Kewenangan Presiden dalam pembentukan perpu berdasarkan Pasal 22 ayat (1) UUD NRI 1945, dilihat dari syarat pembentukannya bahwa Presiden hanya dapat membentuk perpu dalam kondisi “kegentingan yang memaksa”, UUD tidak memberikan penjelasan lebih lanjut yang dimaksud dengan “kegentingan yang memaksa” tersebut. sehingga penafsiran penuh ada pada Presiden.

Putusan Mahkamah Konstitusi Nomor 138/PUU-VII/2009 menyatakan dalam pertimbangan putusannya memberikan ukuran objektif adanya “kegentingan yang memaksa” bagi Presiden untuk menetapkan Perpu, yaitu:

  1. Adanya keadaan yaitu kebutuhan mendesak untuk menyelesaikan masalah hukum secara cepat berdasarkan Undang-Undang.
  2. Undang-Undang yang dibutuhkan tersebut belum ada sehingga terjadi kekosongan hukum, atau undang-undang tetapi tidak memadai
  3. Kekosongan hukum tersebut tidak dapat diatasi dengan cara membuat Undang-Undang secara prosedur biasa yang mendesak tersebut perlu kepastian untuk diselesaikan.

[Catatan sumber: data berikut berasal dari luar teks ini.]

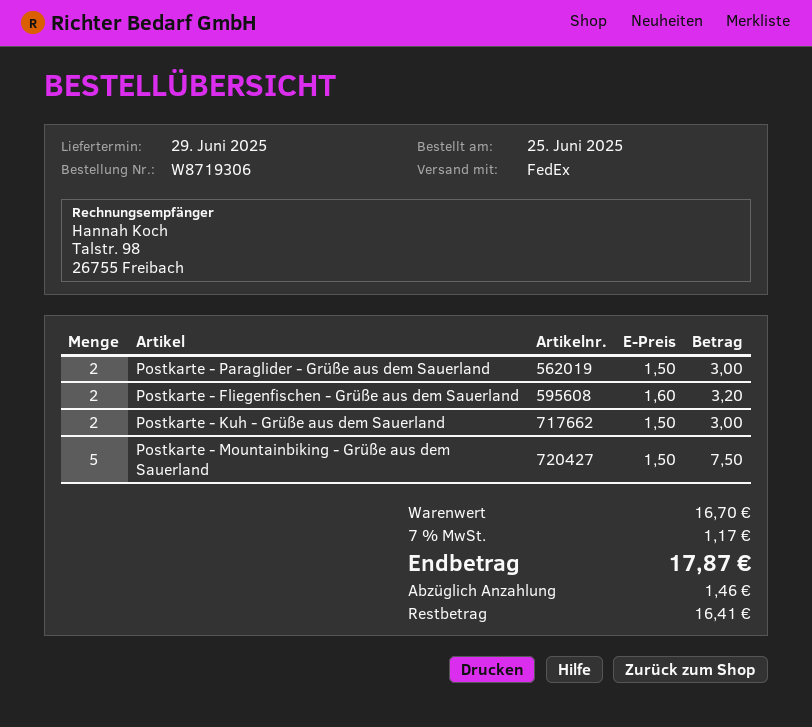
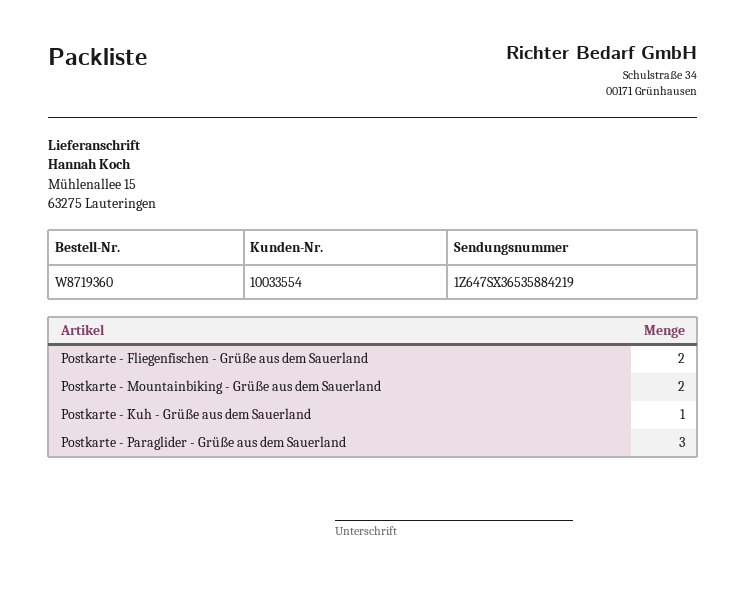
order number: W8719306 -> W8719360
Postkarte - Paraglider - Grüße aus dem Sauerland: 2 -> 3
Postkarte - Kuh - Grüße aus dem Sauerland: 2 -> 1
Postkarte - Mountainbiking - Grüße aus dem Sauerland: 5 -> 2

Menurut Dr. Asep Warlan Yusuf sampai saat ini belum ada ukuran yang jelas dan terkukur mengenai yang dimaksud “ hal ikhwal kegentingan memaksa” sehingga yang diatur dalam Pasal 22 tersebut merupakan penilain subjektif Presiden. Perpu tersebut secara langsung berlaku saat diundangkan dan akan disahkan menjadi undang-undang dengan persetujuan Dewan Perwakilan Rakyat (DPR), jika ditolak maka Perpu tersebut akan dicabut. (Siddiq dan Yakub, 2009: 20)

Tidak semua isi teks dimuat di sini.